* **Task goal**
Starting with the line that contains "NUTT JWL1: 5 x 34.95 = 174.75 -> none" and stopping after the line that contains "total: 924.89 -> 680.20", copy the entries below exactly. Include nothing else.

*** Opening Material supplied ***

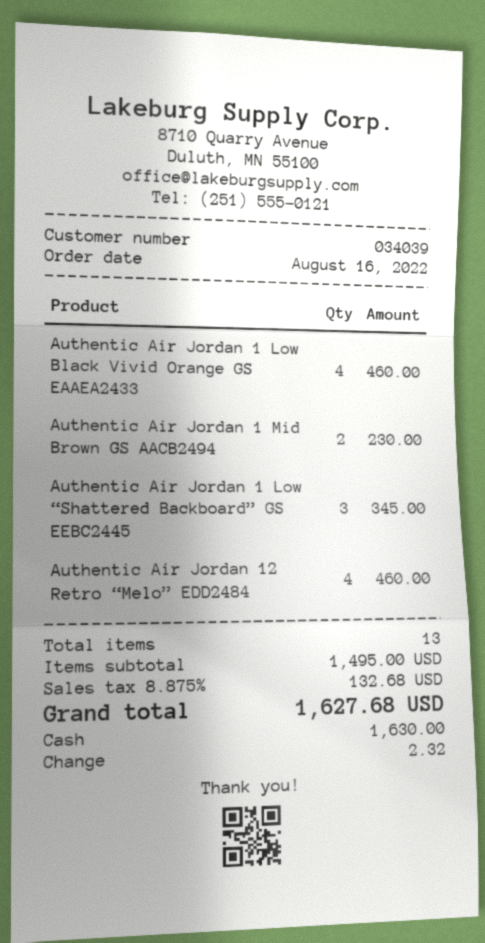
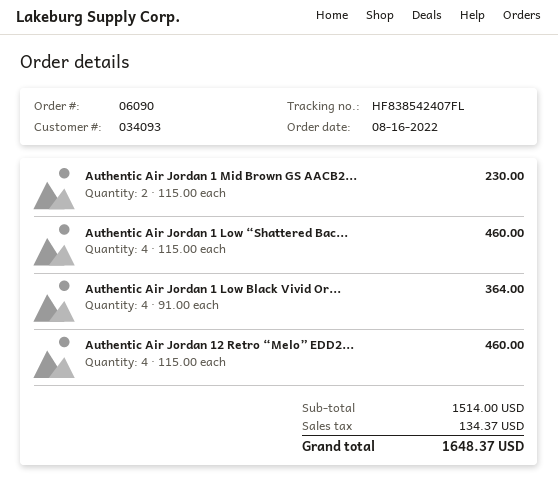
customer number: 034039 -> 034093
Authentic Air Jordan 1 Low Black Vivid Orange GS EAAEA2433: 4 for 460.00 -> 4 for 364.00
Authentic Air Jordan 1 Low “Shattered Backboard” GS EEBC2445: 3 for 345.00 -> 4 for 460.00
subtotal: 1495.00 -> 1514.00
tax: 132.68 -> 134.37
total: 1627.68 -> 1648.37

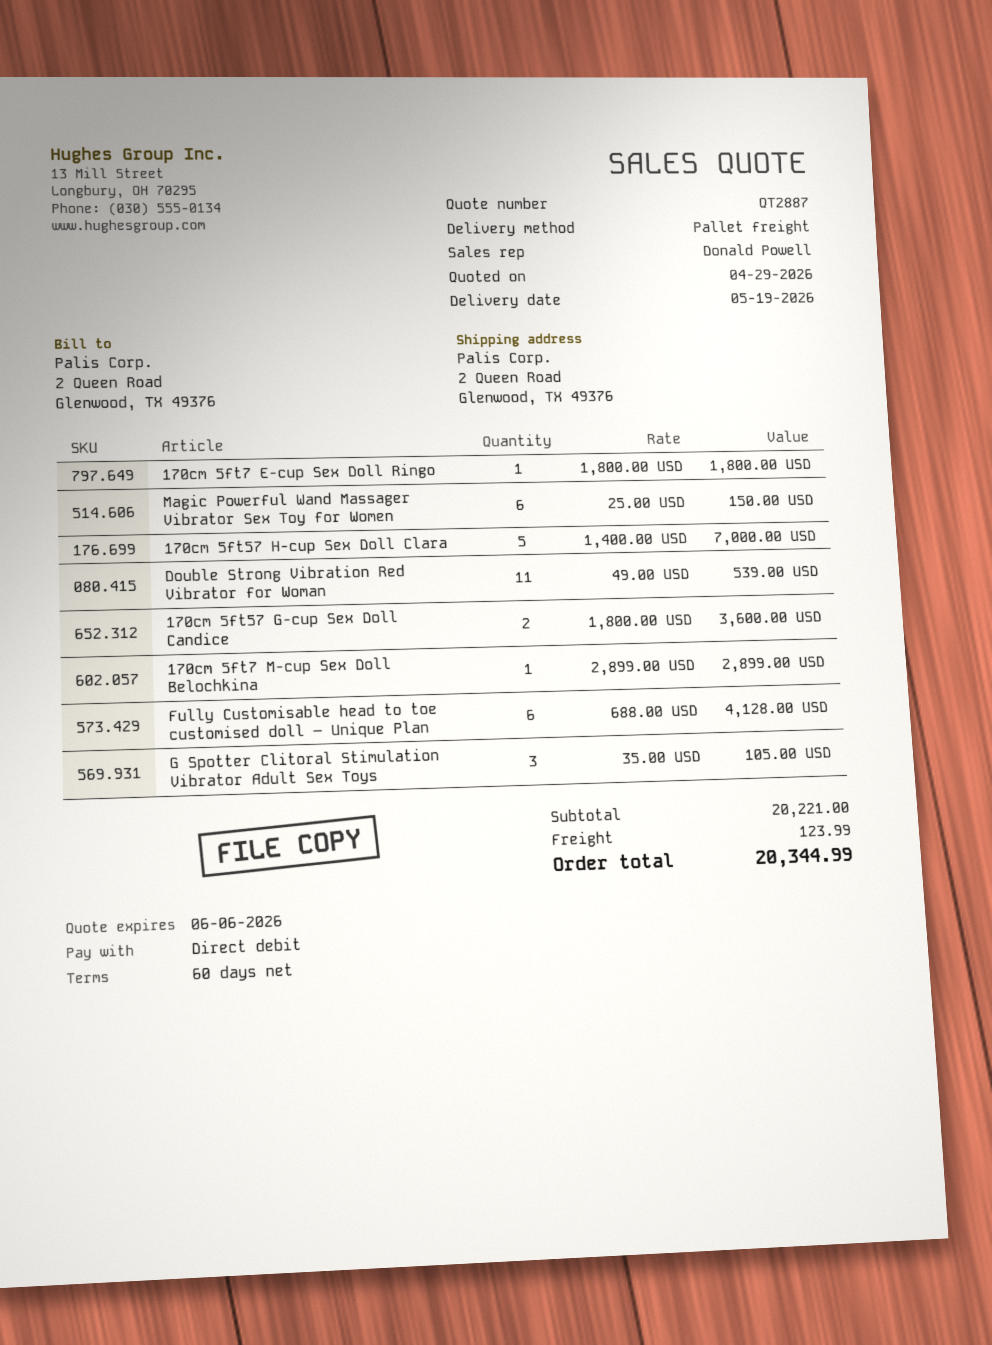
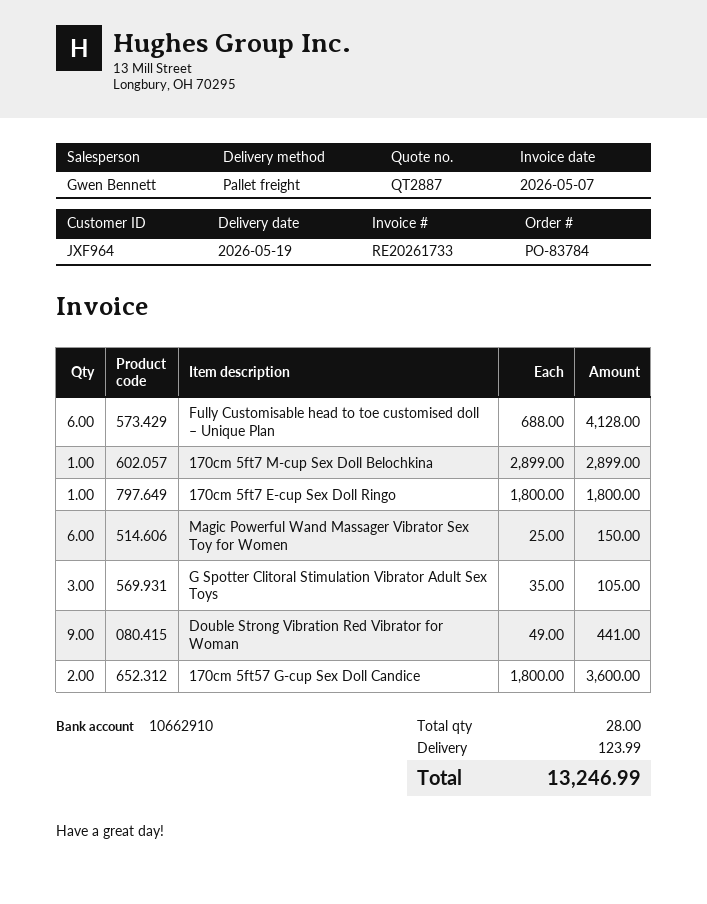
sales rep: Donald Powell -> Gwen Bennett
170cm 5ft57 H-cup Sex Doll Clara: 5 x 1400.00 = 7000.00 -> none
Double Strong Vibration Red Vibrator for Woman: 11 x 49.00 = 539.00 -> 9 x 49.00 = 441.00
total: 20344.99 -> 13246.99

*** Closing Material supplied ***
*** Opening Material supplied ***

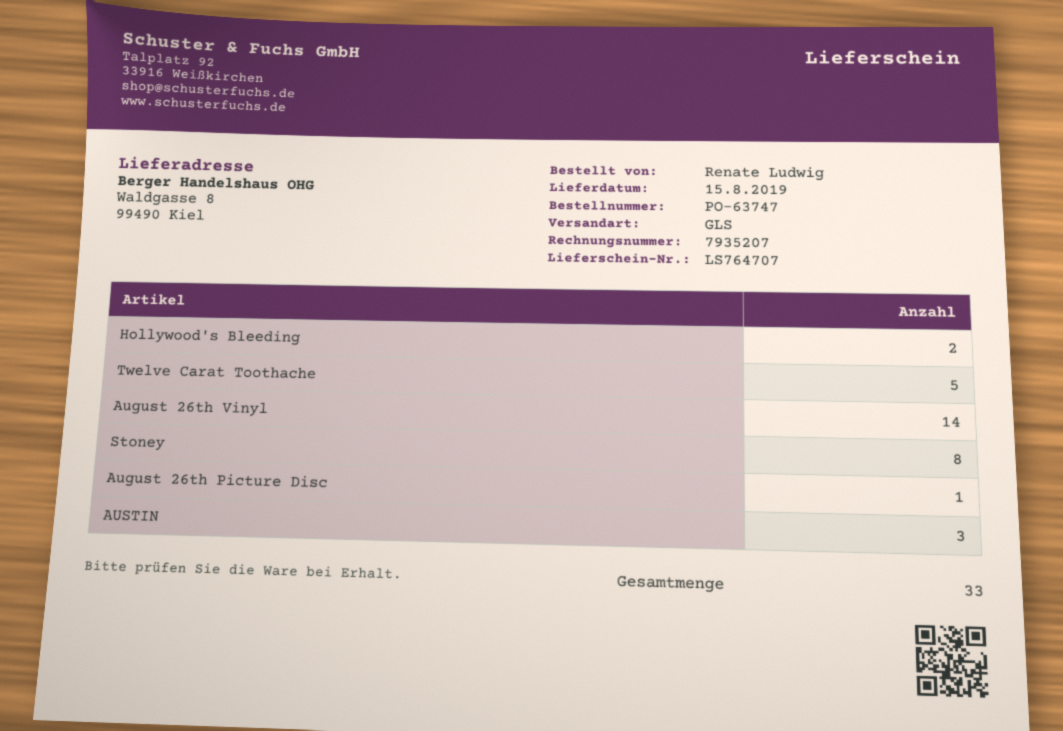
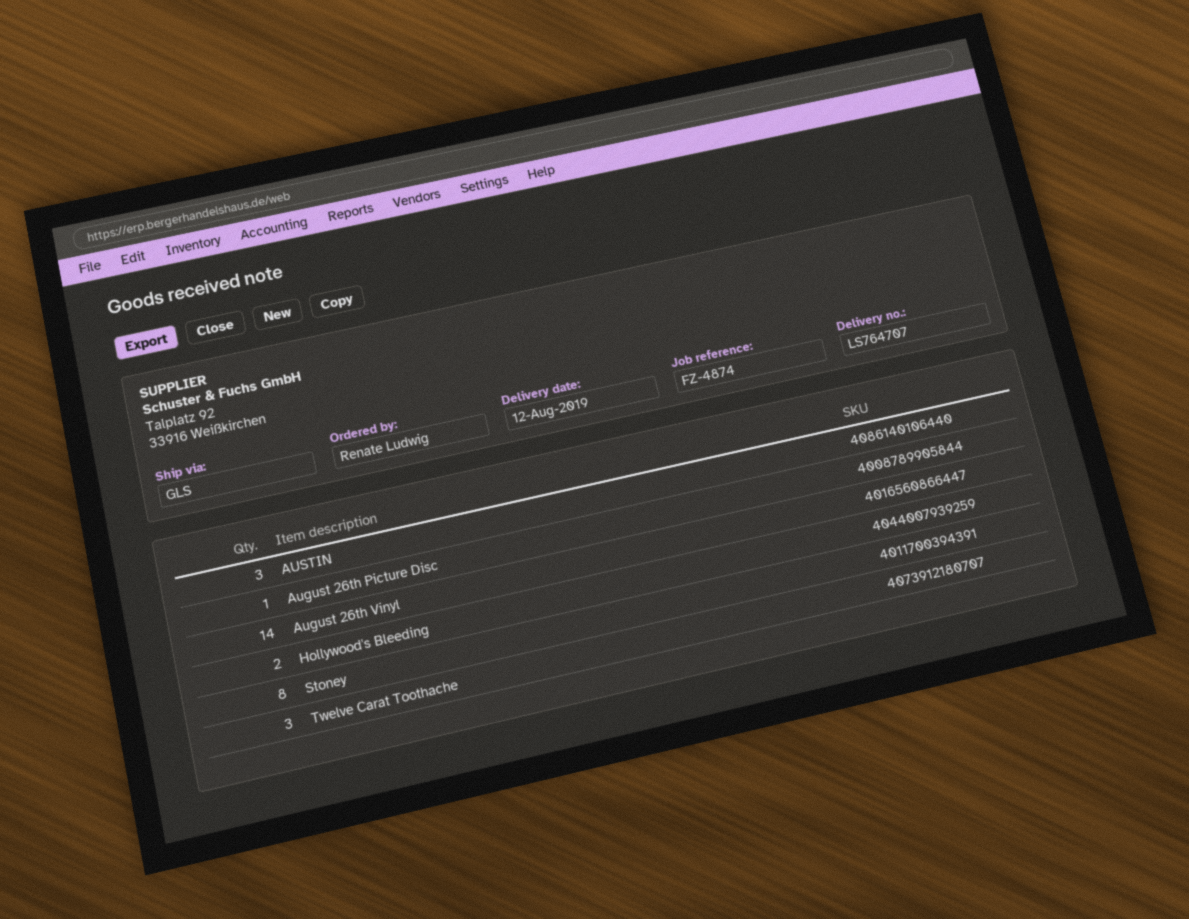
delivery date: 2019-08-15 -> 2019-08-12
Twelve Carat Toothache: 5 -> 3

*** Closing Material supplied ***
*** Opening Material supplied ***

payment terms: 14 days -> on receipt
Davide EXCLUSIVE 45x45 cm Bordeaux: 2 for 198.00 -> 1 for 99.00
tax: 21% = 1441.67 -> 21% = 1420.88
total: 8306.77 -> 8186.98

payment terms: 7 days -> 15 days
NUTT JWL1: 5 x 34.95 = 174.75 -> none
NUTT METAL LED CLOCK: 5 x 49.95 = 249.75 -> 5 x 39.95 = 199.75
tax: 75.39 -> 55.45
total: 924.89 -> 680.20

*** Closing Material supplied ***

* **Solution below**
NUTT JWL1: 5 x 34.95 = 174.75 -> none
NUTT METAL LED CLOCK: 5 x 49.95 = 249.75 -> 5 x 39.95 = 199.75
tax: 75.39 -> 55.45
total: 924.89 -> 680.20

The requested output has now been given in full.